After 16 years and counting, she and Moder have been the subject of their share of split rumors, and by this point there’s almost nothing to do but laugh. (She’s got people to do more if need be.) “What I like is when they write, ‘The $150 Million Divorce,’ and then a week later a different tabloid says, ‘The $275 Million Divorce,'” she shared with longtime pal Oprah Winfrey for the November 2018 issue of Harper’s Bazaar. “I’m like, ‘Well, somebody got a paycheck in the last week. This is getting good.'”

Roberts loves to cook—naturally she brought homemade banana and pumpkin bread (plus healthy tangerines) when it was her weekend to bring snacks to soccer—doles out homemade cookies at Christmas, and she was one of the first big stars to make knitting into a cool hobby again, so she loves her simple pleasures (as well as dark dramas like The Handmaids Tale and Big Little Lies).

But she’s also very much up for trying something new.

For instance, she finally joined Instagram in June, and her latest project also happens to be her first starring role in—what else in this day and age—a streaming series.

“I don’t even know what it really requires,” she told InStyle. “I just know how to watch a TV show. I don’t know how to make one.”

Somehow, she figured it out.
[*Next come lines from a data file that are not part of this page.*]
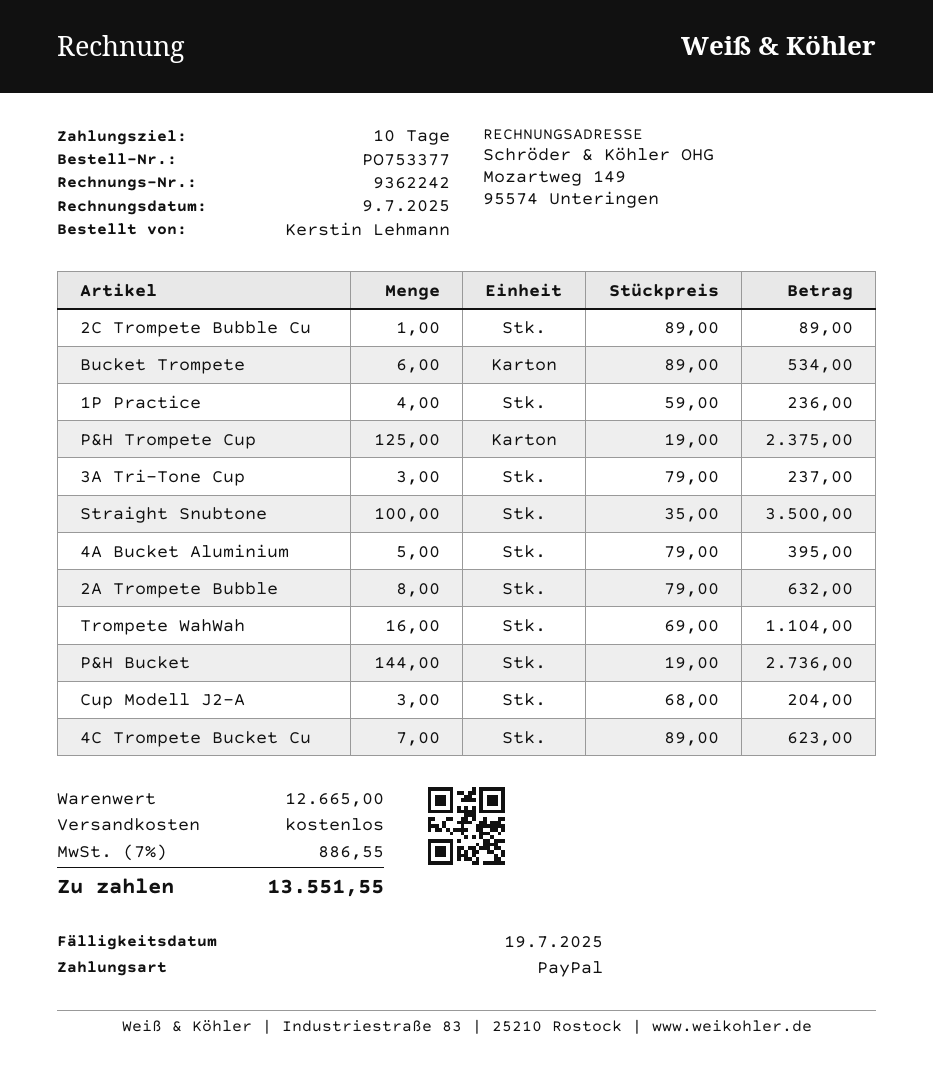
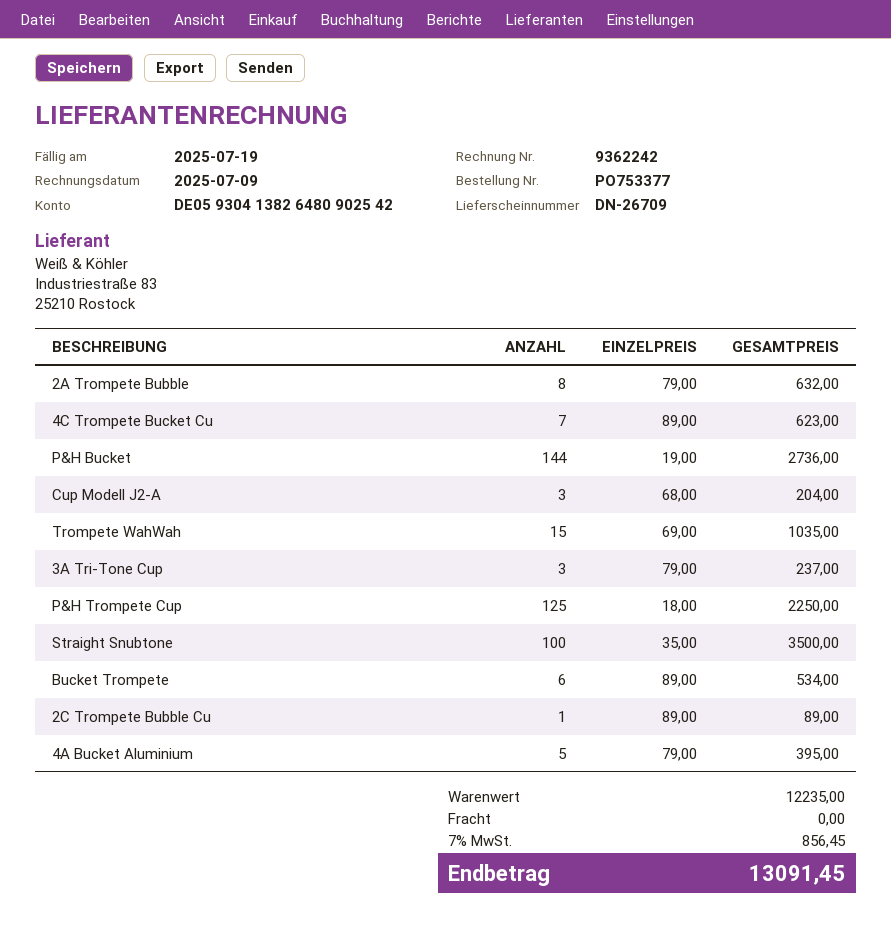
1P Practice: 4 x 59.00 = 236.00 -> none
P&H Trompete Cup: 125 x 19.00 = 2375.00 -> 125 x 18.00 = 2250.00
Trompete WahWah: 16 x 69.00 = 1104.00 -> 15 x 69.00 = 1035.00
subtotal: 12665.00 -> 12235.00
tax: 7% = 886.55 -> 7% = 856.45
total: 13551.55 -> 13091.45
In Homecoming, premiering Nov. 2 on Amazon Prime, Roberts plays Heidi Bergman, a caseworker at the Homecoming Transitional Support Center, a facility that helps returning military service members readjust to civilian life, who takes off and starts a new life. Naturally, she’ll be compelled to reckon with what prompted the switch. Bobby Cannavale, Stephan James and Sissy Spacek are among her co-stars.
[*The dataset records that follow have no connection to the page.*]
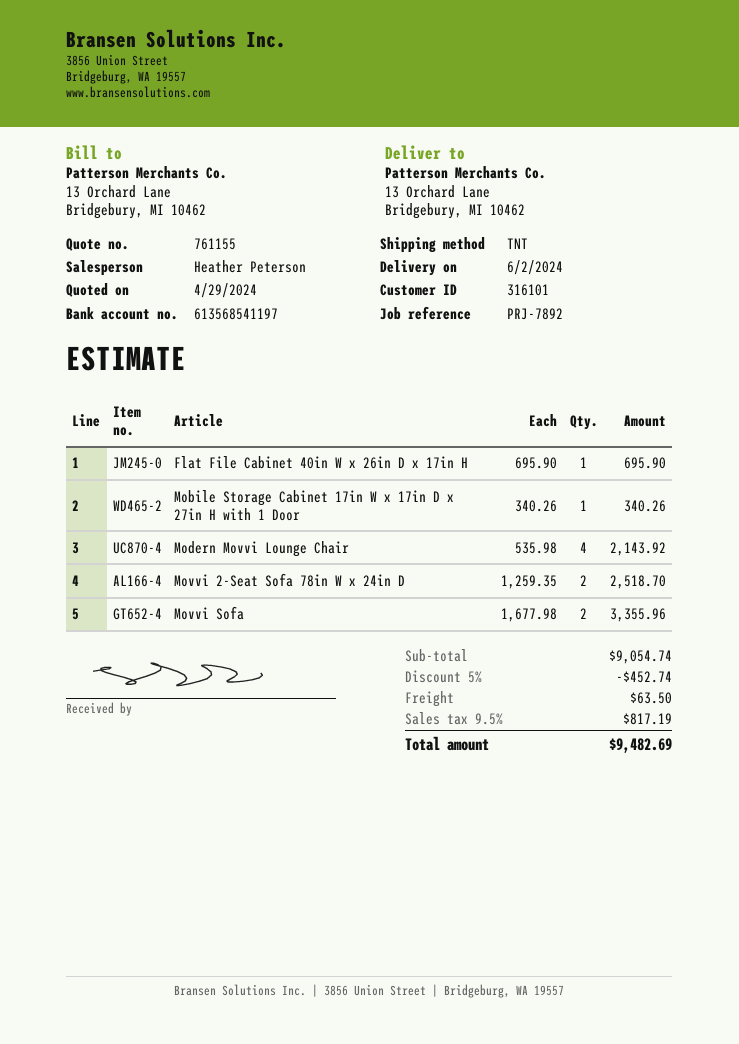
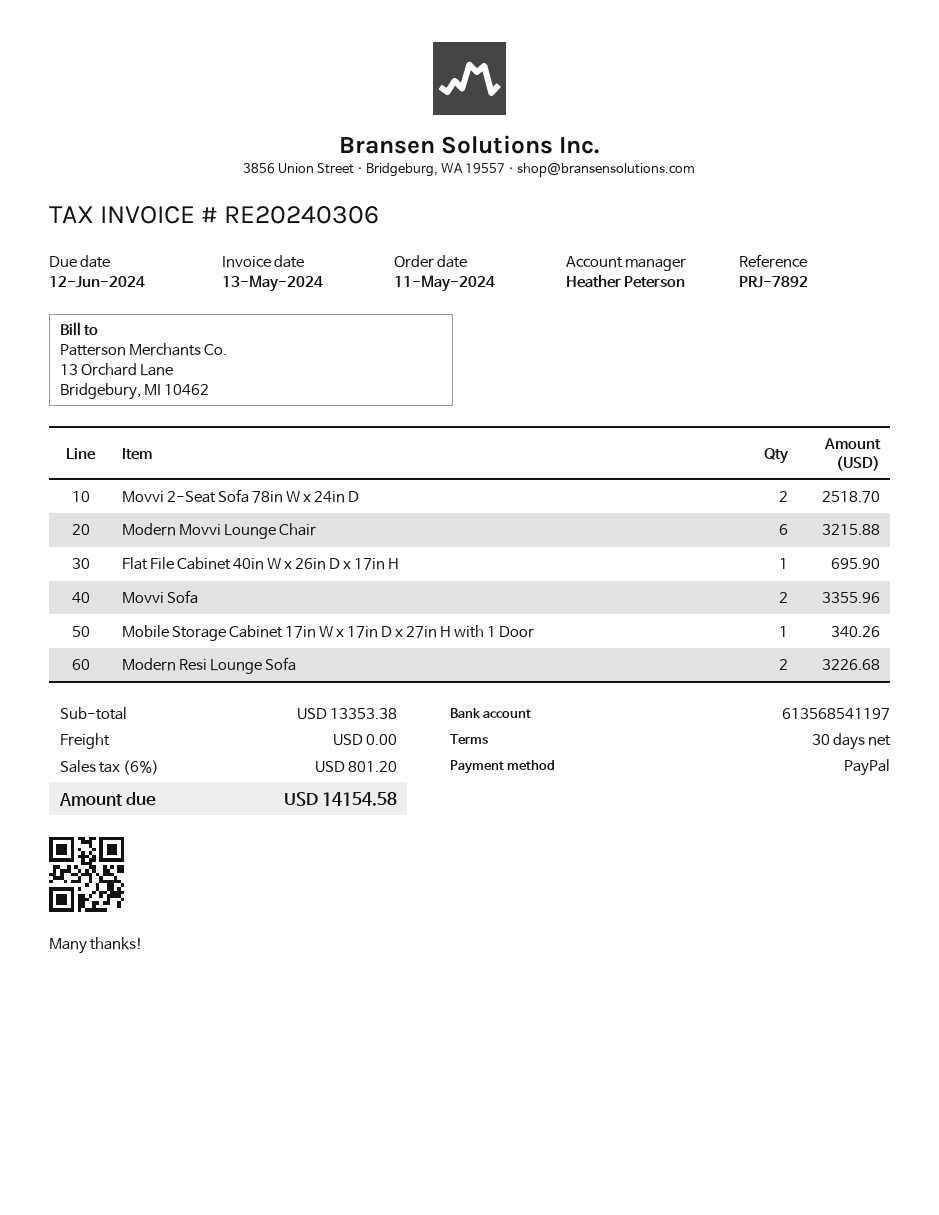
Modern Movvi Lounge Chair: 4 for 2143.92 -> 6 for 3215.88
Modern Resi Lounge Sofa: none -> 2 for 3226.68
subtotal: 9054.74 -> 13353.38
discount: 5% = 452.74 -> none
shipping: 63.50 -> 0.00
tax: 9.5% = 817.19 -> 6% = 801.20
total: 9482.69 -> 14154.58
Julia Roberts, Stephan James

Rich Fury/Getty Images

“It’s layered, it’s crazy and it’s mind-bending,” Roberts said excitedly at the Toronto International Film Festival last month. “How Sam made it work and made sense of it, and made it so stylish and just incredible…I’m just happy to be one of the elements to it.” (Sam being co-creator Sam Esmail, also the mastermind behind Mr. Robot, who adapted the series from a podcast of the same name.)

“It’s incredible, she’s like none other,” James said at TIFF about Roberts. “She’s one of the most important prolific actresses of our generation, and what’s more impressive than just her as an actress is her as a human being, so I’m very blessed and grateful to have done this with her.”

“I’ve always wanted to work with Julia,” Spacek, who plays her mom, added. “She and the rest of the cast do all the heavy lifting.”

Julia Roberts, Dermot Mulroney

Danny Moloshok/Invision/AP/REX/Shutterstock

Homecoming also reunites Roberts with her My Best Friend’s Wedding and August Osage County co-star Dermot Mulroney, who said that he couldn’t be happier to be working with her again.

But none of this is news—she’s been queen of the set, on practically every set, since she first got started. 

Meanwhile, before the reviews start pouring in this week ahead of Homecoming‘s premiere, Roberts gets to enjoy celebrating her birthday with her co-stars in life.

Julia Roberts, Danny Moder

Frank Micelotta/Invision/AP/Shutterstock

Remembering last year’s birthday surprise from her family, Roberts told E! News, “I could not have predicted waking up on my birthday, in this beautiful place, with my husband, we were having the best time—and a few hours into my birthday I kind of thought, ‘huh, how funny, I’m not going to see my kids on my birthday. That feels strange.'” 

But they continued to have a great day and ended up going to a little surf shop they frequent in San Francisco. Roberts went to use the bathroom, and all the while she’d been getting text updates from the kids’ soccer games she was missing.

When she came out, Moder asked if she liked the massive surfboard he was holding up. And when he moved it aside, as if he was asking her if she was ready to see her fixer-upper, their kids were standing right there.

“I was so shocked,” she said. At the end of the day, Roberts said, “what it meant is that I’m married to the right person, who fully and completely understands me.”

Sounds as though Julia Roberts may be even more revered at home than she is in Hollywood.